• Vom Staubfänger zum Karibik-Star

    October 29, 2025 in Venezuela ⋅ 🌬 29 °C

    Diese Woche war endlich mal Zeit für die kleinen Dinge – die, die sich sonst zwischen Sonne, Strand und Alltag verstecken. Gestern habe ich den Aufbau des alten Erlebetts fertig gemacht, das jahrelang zuhause im Keller Staub gefangen hatte und das jetzt hier in den neu renovierten Schlafzimmern seinem Platz gefunden hat,. Für 180 Euro durfte es per Schiff die wohl längste und letzte Reise seines Lebens antreten – wie ich finde hat es sich gelohnt. Auch die neuen Matratzen sind gut und günstig, relativ fest und dennoch so bequem, dass auch mal ein Mittagsschlaf eine Option ist.

    Ich frühstücke morgens ausgiebig und esse dann erst am späten Nachmittag wieder. Danach wird’s schnell dunkel – um 18 Uhr ist Schluss mit Sonne, und um 21 Uhr zieht mich das Bett magisch an. Neun Stunden Schlaf sind hier keine Seltenheit, sondern Standard. Um sechs Uhr weckt mich das erste Licht, ganz ohne Wecker, ganz ohne Stress. Dieser Rhythmus – zwölf Stunden Tag, zwölf Stunden Nacht – tut mir unglaublich gut. In Europa passte ich nie so recht in das 8-8-8-Schema aus Arbeit, Freizeit und Schlaf. Hier dagegen fühlt sich alles natürlicher an, fast so, als hätte mein Körper endlich seine richtige Geozone gefunden.

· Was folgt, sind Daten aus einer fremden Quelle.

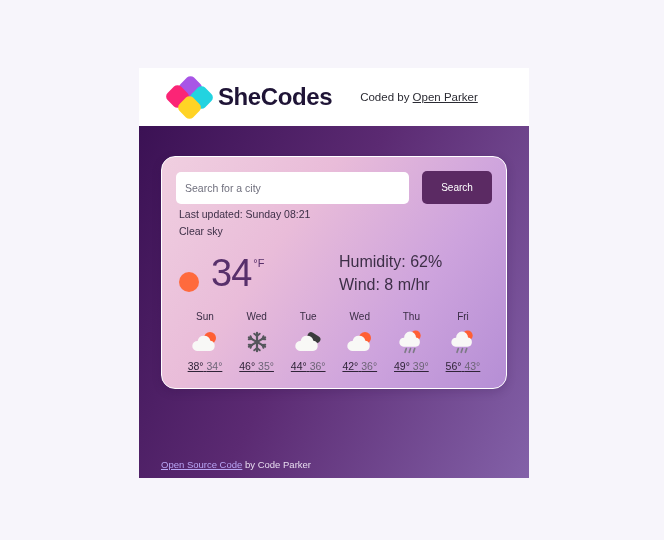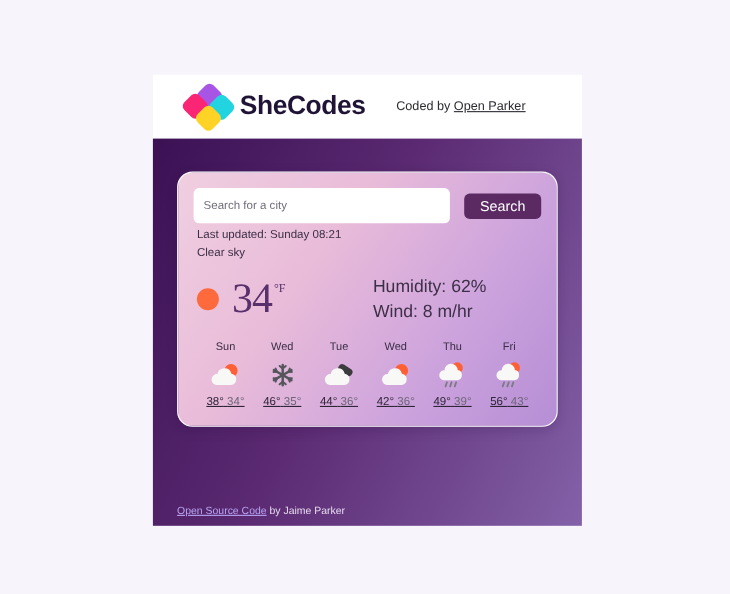"Search" .search-button { font-size: 13px -> 10px; height: 23px -> 33px }
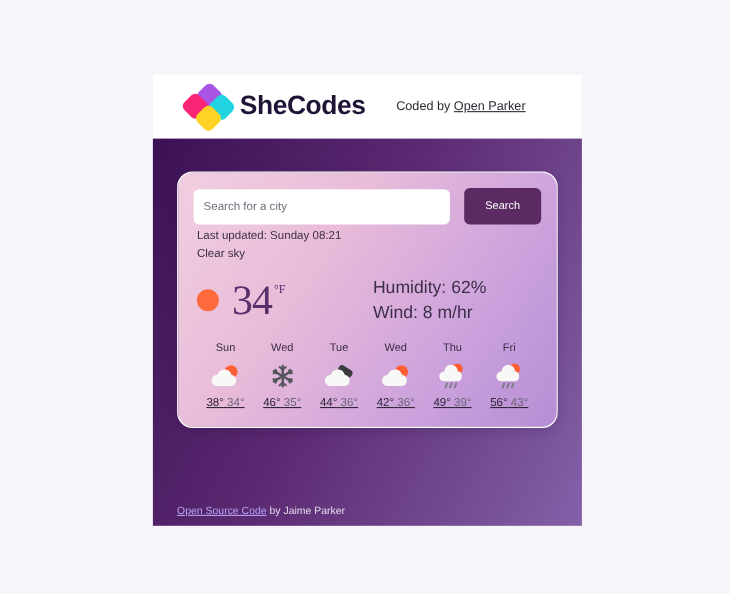"34" .current-left { align-items: center -> flex-end; font-family: Liberation Serif, serif -> none }
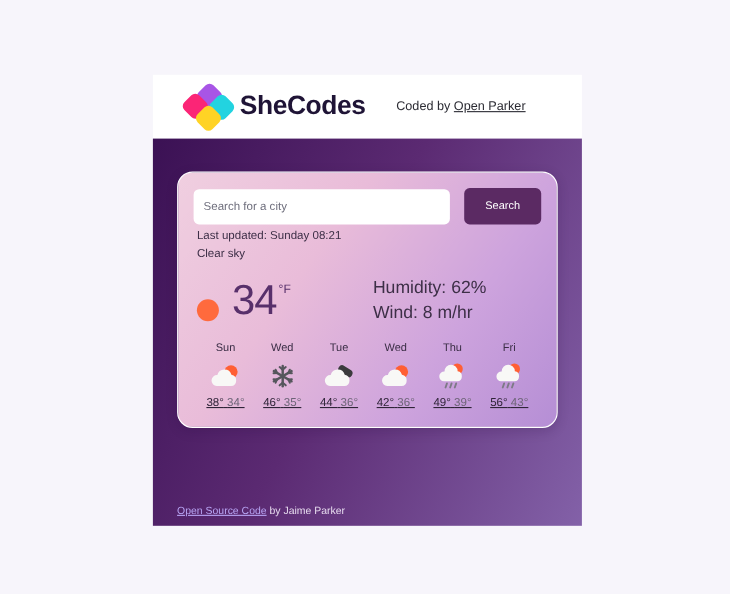"by Jaime Parker" span { text: Jaime -> Code }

    Nebenbei läuft das mit dem Abnehmen erstaunlich gut: weniger essen, besser essen, mehr Bewegung. Kein Hexenwerk, nur ein bisschen Konsequenz und das Klima als natürlicher Katalysator. Bei 28 bis 32 Grad, jeden Tag Sonne, einer leichten Brise und für die Karibik relativ trockener Luft schwitzt man selten. Regen? Fehlanzeige. Seit Wochen tagsüber kein einziger Tropfen – die Karibik zeigt sich hier 365 Tage im Jahr von ihrer Sonnenseite.

    Fazit nach einem Monat Karibik; Es fühlt sich gut an! Manchmal braucht es im Leben den Mut für neue Wege, um sich nicht im Hamsterrad gefangen zu halten. Und selbst ein altes Bett kann in der Karibik noch mal jung werden – und ich irgendwie auch.